Casey lived for eight months on the streets of Dublin but is now housed. His first collection is Home more or less. Ian Duhig says: "Paul Casey is a truly international poet whose work is informed by languages from Irish and French to those of Africa, and his experiences of that continent enormously enrich this book. His creatively homeless imagination enables him to respond to his themes innovatively and with great formal variety; beyond that, a linguist's ear, his sharp mind and wide-open heart make 'home more or less' a collection that truly merits international attention."And this, from Thomas McCarthy: "In home more or less Casey has made the long journey from parched earth to writing under constant Irish rain. He has discovered that green colour so dangerous to wear, the colour of poems. Attended by the ghosts of Afrikaans, with African memories like the afterglow of stinging nettles, he has created an entire world out of a new myth-kitty of far-way and Irish material. In a poetry where the mountain Gods end their tears, he has created a new, sea-drenched climate for the soul."

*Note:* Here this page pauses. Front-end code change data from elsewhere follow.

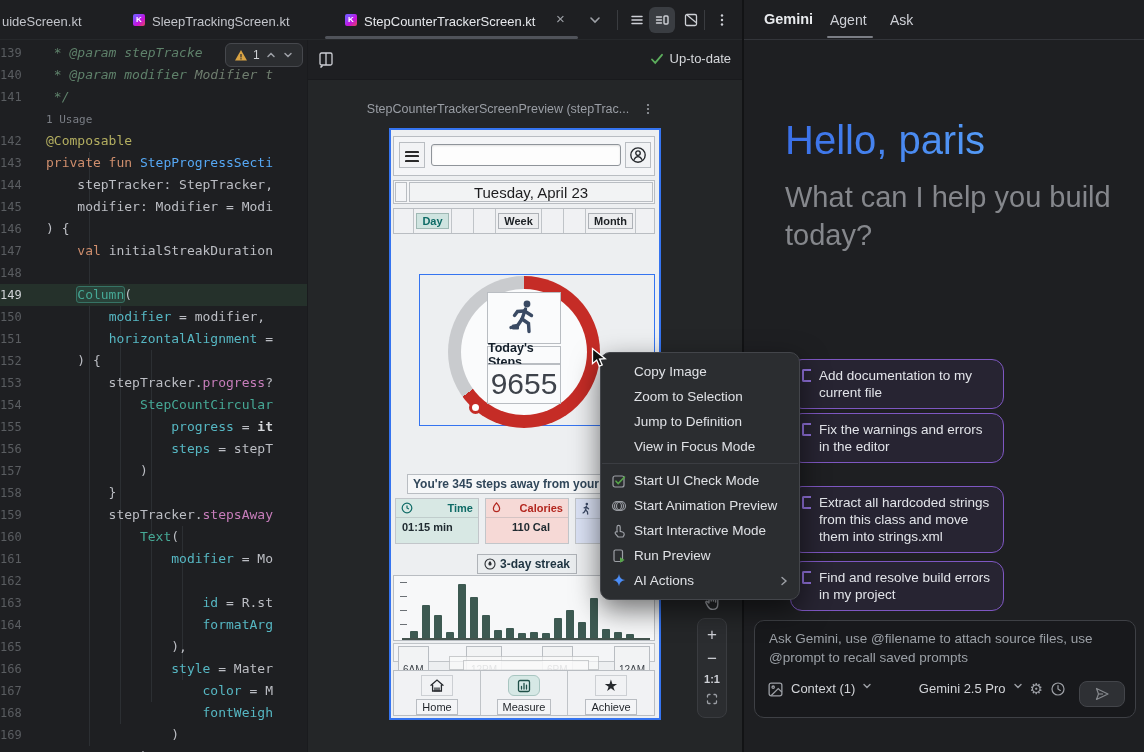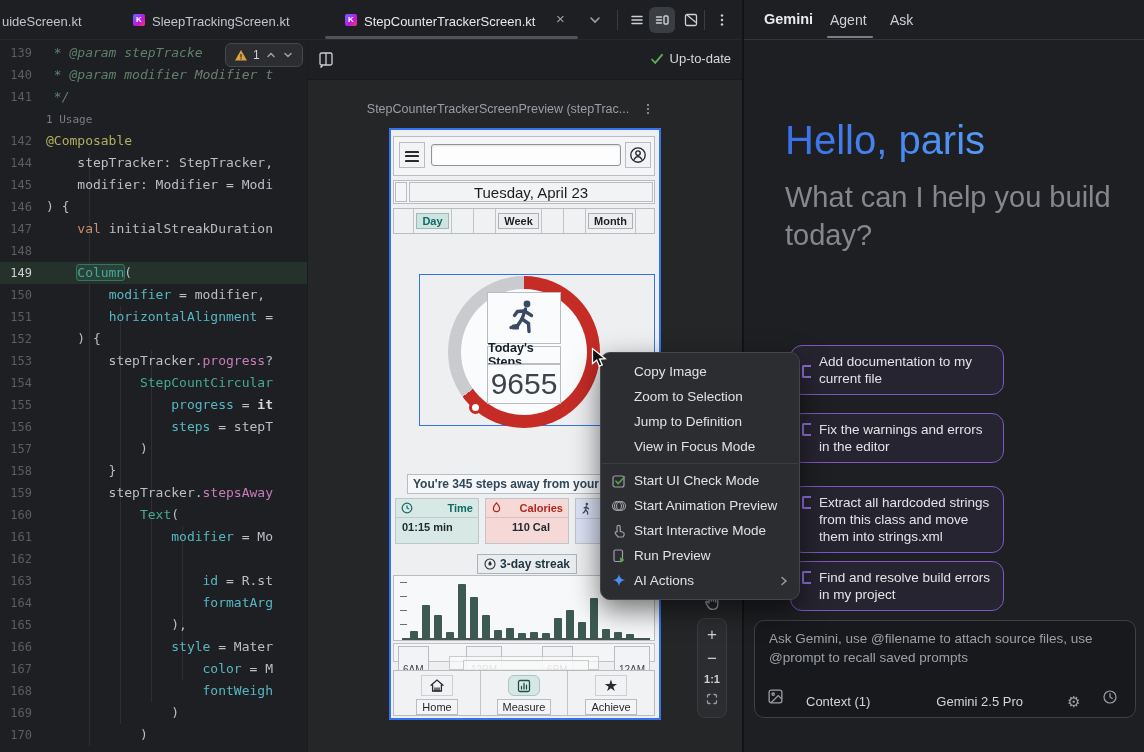--- a/index.html
+++ b/index.html
@@ -16,21 +16,21 @@
   .vsep{width:1px;height:20px;background:#3A3C40}
   .tbtn{width:26px;height:26px;border-radius:6px;display:flex;align-items:center;justify-content:center}
   .tbtn.on{background:#3A3D42}
   #tabthumb{position:absolute;left:325px;top:36px;width:253px;height:3px;border-radius:2px;background:#50535A}
 
   
   #editor{position:absolute;left:0;top:40px;width:307px;height:712px;overflow:hidden;background:#1E1F22;font-family:"DejaVu Sans Mono",monospace;font-size:13px}
   #code-lines{position:absolute;left:0;top:2px;width:600px}
   .crow{display:flex;height:22px;line-height:22px;white-space:pre}
   .crow.hl{background:#25312B}
-  .gut{width:46px;flex:0 0 46px;text-align:right;padding-right:14px;color:#5A5D61;font-size:12px}
+  .gut{width:46px;flex:0 0 46px;padding-right:14px;color:#5A5D61;font-size:12px}
   .crow.hl .gut{color:#CFD2D6}
   .ctext{white-space:pre}
   .s-d{color:#5F826B;font-style:italic}
   .s-dd{color:#6F7E6F;font-style:italic}
   .s-a{color:#B3AE60}
   .s-k{color:#CF8E6D}
   .s-f{color:#56A8F5}
   .s-c{color:#46A996}
   .s-g{color:#56B7C3}
   .s-p{color:#C77DBB}
@@ -116,21 +116,21 @@
   .g-tab{position:absolute;top:12px;font-size:14px;color:#CED0D6}
   #g-tab-underline{position:absolute;left:83px;top:36px;width:46px;height:2px;background:#7B7E85;border-radius:2px}
   #g-hello{position:absolute;left:41px;top:118px;font-size:40px;font-weight:400;background:linear-gradient(90deg,#3A6FE8,#549BF7);-webkit-background-clip:text;background-clip:text;color:transparent;white-space:nowrap}
   #g-sub{position:absolute;left:41px;top:178px;width:340px;font-size:29px;line-height:38px;color:#85878C}
   .gcard{position:absolute;left:46px;width:214px;border:1px solid #7E57C2;border-radius:12px;background:rgba(126,87,194,.10);padding:7px 11px;display:flex;gap:8px}
   .gcard .txt{font-size:13.5px;line-height:17px;color:#E2E4E9}
   .picon{flex:0 0 9px;width:9px;height:13px;margin-top:2px;border:2px solid #8E6FD8;border-right:none;border-radius:2px 0 0 2px}
   #g-input{position:absolute;left:10px;top:620px;width:382px;height:98px;background:#18191C;border:1px solid #3E4045;border-radius:10px}
   #g-input textarea{position:absolute;left:14px;top:8px;width:352px;height:48px;background:transparent;border:none;outline:none;resize:none;font-family:"Liberation Sans",sans-serif;font-size:13.5px;line-height:19px;color:#D5D7DB}
   #g-input textarea::placeholder{color:#9BA0A6}
-  #g-ctrls{position:absolute;left:12px;right:10px;bottom:8px;height:28px;display:flex;align-items:flex-end;gap:22px}
+  #g-ctrls{position:absolute;left:12px;right:10px;bottom:8px;height:28px;display:flex;align-items:flex-start;gap:7px}
   .g-ctl-label{font-size:13px;color:#D2D4D8;white-space:nowrap}
   #g-send{margin-left:6px;width:46px;height:26px;border:1px solid #43454A;border-radius:8px;background:#2E3034;display:flex;align-items:center;justify-content:center}
   #g-note{position:absolute;left:0;top:726px;width:100%;text-align:center;font-size:12px;color:#7F8287}
   .flexspace{flex:1}
   .gearglyph{color:#9DA0A6;font-size:15px;line-height:1}
 </style>
 </head>
 <body>
 
 <div id="app">
@@ -202,20 +202,21 @@
     <div class="iguide" style="left:89px;top:112px;height:594px"></div>
     <div class="iguide" style="left:120px;top:266px;height:418px"></div>
     <div class="iguide" style="left:151px;top:310px;height:352px"></div>
     <div class="iguide" style="left:182px;top:486px;height:154px"></div>
     <div id="code-lines">
         <div class="crow"><span class="gut">139</span><span class="ctext"><span class="s-d"> * @param stepTracke</span></span></div>
         <div class="crow"><span class="gut">140</span><span class="ctext"><span class="s-d"> * @param modifier </span><span class="s-dd">Modifier t</span></span></div>
         <div class="crow"><span class="gut">141</span><span class="ctext"><span class="s-d"> */</span></span></div>
         <div class="crow"><span class="gut"></span><span class="ctext"><span class="s-u">1 Usage</span></span></div>
         <div class="crow"><span class="gut">142</span><span class="ctext"><span class="s-a">@Composable</span></span></div>
+        <div class="crow"><span class="gut">143</span><span class="ctext"><span class="s-k">private fun </span><span class="s-f">StepProgressSecti</span></span></div>
         <div class="crow"><span class="gut">144</span><span class="ctext"><span class="s-t">    stepTracker: StepTracker,</span></span></div>
         <div class="crow"><span class="gut">145</span><span class="ctext"><span class="s-t">    modifier: Modifier = Modi</span></span></div>
         <div class="crow"><span class="gut">146</span><span class="ctext"><span class="s-t">) {</span></span></div>
         <div class="crow"><span class="gut">147</span><span class="ctext"><span class="s-t">    </span><span class="s-k">val </span><span class="s-t">initialStreakDuration</span></span></div>
         <div class="crow"><span class="gut">148</span><span class="ctext">&nbsp;</span></div>
         <div class="crow hl"><span class="gut">149</span><span class="ctext"><span class="s-t">    </span><span class="s-cb">Column</span><span class="s-t">(</span></span></div>
         <div class="crow"><span class="gut">150</span><span class="ctext"><span class="s-t">        </span><span class="s-g">modifier</span><span class="s-t"> = modifier,</span></span></div>
         <div class="crow"><span class="gut">151</span><span class="ctext"><span class="s-t">        </span><span class="s-g">horizontalAlignment</span><span class="s-t"> =</span></span></div>
         <div class="crow"><span class="gut">152</span><span class="ctext"><span class="s-t">    ) {</span></span></div>
         <div class="crow"><span class="gut">153</span><span class="ctext"><span class="s-t">        stepTracker.</span><span class="s-p">progress</span><span class="s-t">?</span></span></div>
@@ -487,21 +488,21 @@
   <div id="gemini">
     <div id="g-header">
       <span id="g-title">Gemini</span>
       <span class="g-tab" style="left:86px">Agent</span>
       <span class="g-tab" style="left:146px">Ask</span>
       <span id="g-tab-underline"></span>
     </div>
     <div id="g-hello">Hello, paris</div>
     <div id="g-sub">What can I help you build today?</div>
     <div id="g-cards">
-        <div class="gcard" style="top: 345px; align-items: center;">
+        <div class="gcard" style="top: 359px;">
           <span class="picon"></span>
           <span class="txt">Add documentation to my current file</span>
         </div>
         <div class="gcard" style="top: 413px;">
           <span class="picon"></span>
           <span class="txt">Fix the warnings and errors in the editor</span>
         </div>
         <div class="gcard" style="top: 486px;">
           <span class="picon"></span>
           <span class="txt">Extract all hardcoded strings from this class and move them into strings.xml</span>

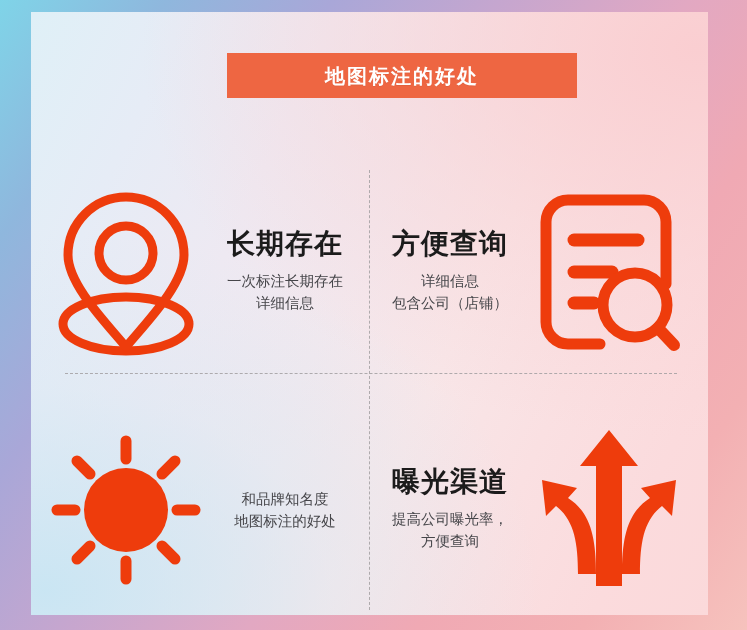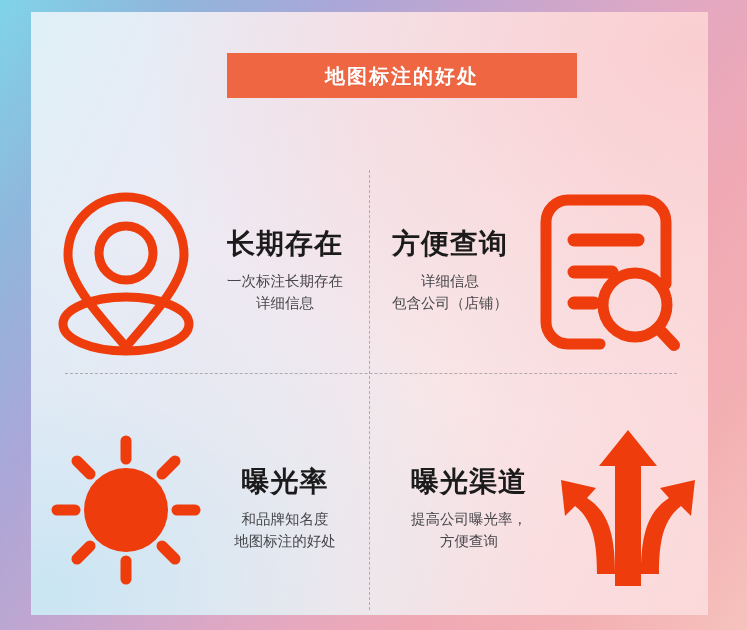--- a/index.html
+++ b/index.html
@@ -67,21 +67,21 @@
   .divider-v{
     position:absolute;left:338px;top:158px;width:0;height:440px;
     border-left:1px dashed #a3a0a2;opacity:.85;z-index:2;
   }
 
   
   .quad{position:absolute;z-index:3;display:flex;align-items:center;}
   #quad-1{left:20px;top:160px;width:318px;height:200px;}
   #quad-2{left:340px;top:160px;width:318px;height:200px;}
   #quad-3{left:20px;top:398px;width:318px;height:200px;}
-  #quad-4{left:359px;top:398px;width:318px;height:200px;}
+  #quad-4{left:340px;top:398px;width:318px;height:200px;}
 
   .icon-box{flex:0 0 auto;display:flex;align-items:center;justify-content:center;}
   .text-box{flex:1 1 auto;display:flex;flex-direction:column;align-items:center;justify-content:center;}
 
   .q-head{
     font-size:28px;font-weight:bold;color:#1b1b1b;
     letter-spacing:1px;line-height:1.1;white-space:nowrap;
     margin-bottom:10px;
   }
   .q-sub{
@@ -165,21 +165,20 @@
             <line x1="6" y1="75" x2="24" y2="75"></line>
             <line x1="126" y1="75" x2="144" y2="75"></line>
             <line x1="26" y1="26" x2="39" y2="39"></line>
             <line x1="111" y1="111" x2="124" y2="124"></line>
             <line x1="124" y1="26" x2="111" y2="39"></line>
             <line x1="39" y1="111" x2="26" y2="124"></line>
           </g>
         </svg>
       </div>
       <div class="text-box">
-        <div class="q-head">曝光率</div>
         <div class="q-sub">
           <div>和品牌知名度</div>
           <div>地图标注的好处</div>
         </div>
       </div>
     </div>
 
     <div class="quad" id="quad-4">
       <div class="icon-box">
         <svg width="150" height="172" viewBox="0 0 150 172" aria-hidden="true">

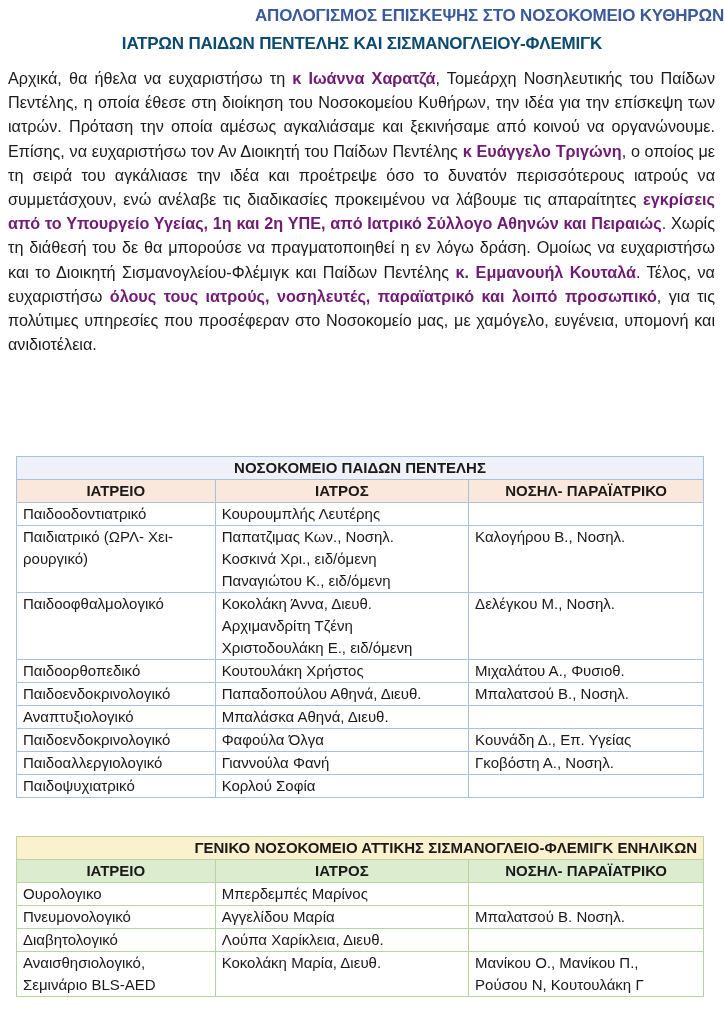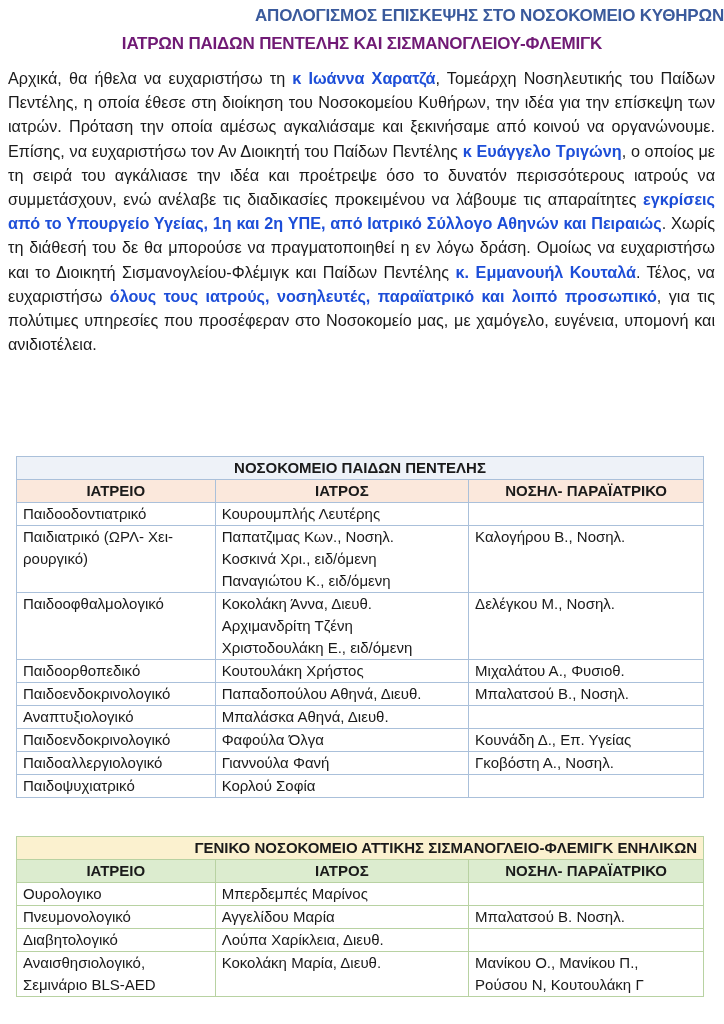--- a/index.html
+++ b/index.html
@@ -1,21 +1,21 @@
 <!DOCTYPE html>
 <html><head>
 <meta charset="utf-8">
 <style>
   html, body { margin: 0; padding: 0; background: #ffffff; }
   body { width: 724px; height: 1024px; overflow: hidden; font-family: "Liberation Sans", "DejaVu Sans", sans-serif; color: #1a1a1a; }
   .page { position: relative; width: 724px; height: 1024px; }
   .title1 { position: absolute; top: 6px; left: 0; width: 724px; text-align: right; font-size: 17px; font-weight: bold; color: #3a5a9c; letter-spacing: -0.2px; }
-  .title2 { position: absolute; top: 34px; left: 0; width: 724px; text-align: center; font-size: 17px; font-weight: bold; color: #701a75; letter-spacing: -0.2px; }
+  .title2 { position: absolute; top: 34px; left: 0; width: 724px; text-align: center; font-size: 17px; font-weight: bold; color: #0c4a6e; letter-spacing: -0.2px; }
   .intro { position: absolute; top: 66px; left: 8px; width: 707px; font-size: 16.2px; line-height: 24.2px; text-align: justify; }
-  .intro .hl { color: #1d4ed8; font-weight: bold; }
+  .intro .hl { color: #701a75; font-weight: bold; }
   table { position: absolute; left: 16px; width: 688px; border-collapse: collapse; font-size: 15px; table-layout: fixed; }
   table td, table th { padding: 0 6px; vertical-align: top; line-height: 22px; }
   table th { font-weight: bold; text-align: center; }
   .t1 { top: 456px; }
   .t1 td, .t1 th { border: 1px solid #aac0da; }
   .t1 .cap th { background: #eef2f8; }
   .t1 .hdr th { background: #fbe8dc; }
   .t2 { top: 836px; }
   .t2 td, .t2 th { border: 1px solid #b8d2a2; }
   .t2 .cap th { background: #fbf1cf; text-align: right; }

McGlinchey's new collection's The Lucky Star of Hidden Things. She has a recommendation from Paul Durcan: "Afric McGlinchey belongs to an endangered species: she sees the world through the eyes of her soul."
According to Salmon, her collection "explores African memories and traces the nomadic path of her own upbringing. A number of the poems consider relationships, where, behind the imperative of love and passion, there lurks a pursing shadow of doubt. One can also sense an impulse for motion in many of the poems. These are the narratives of an outsider, where symbolic imagery hides as much as it reveals."
And although I can't claim to have ever lived in South Africa, I too have a batch to choose from that explore the place and family connections. Doors open 7.45 pm for poems and the best coffee in Kemptown.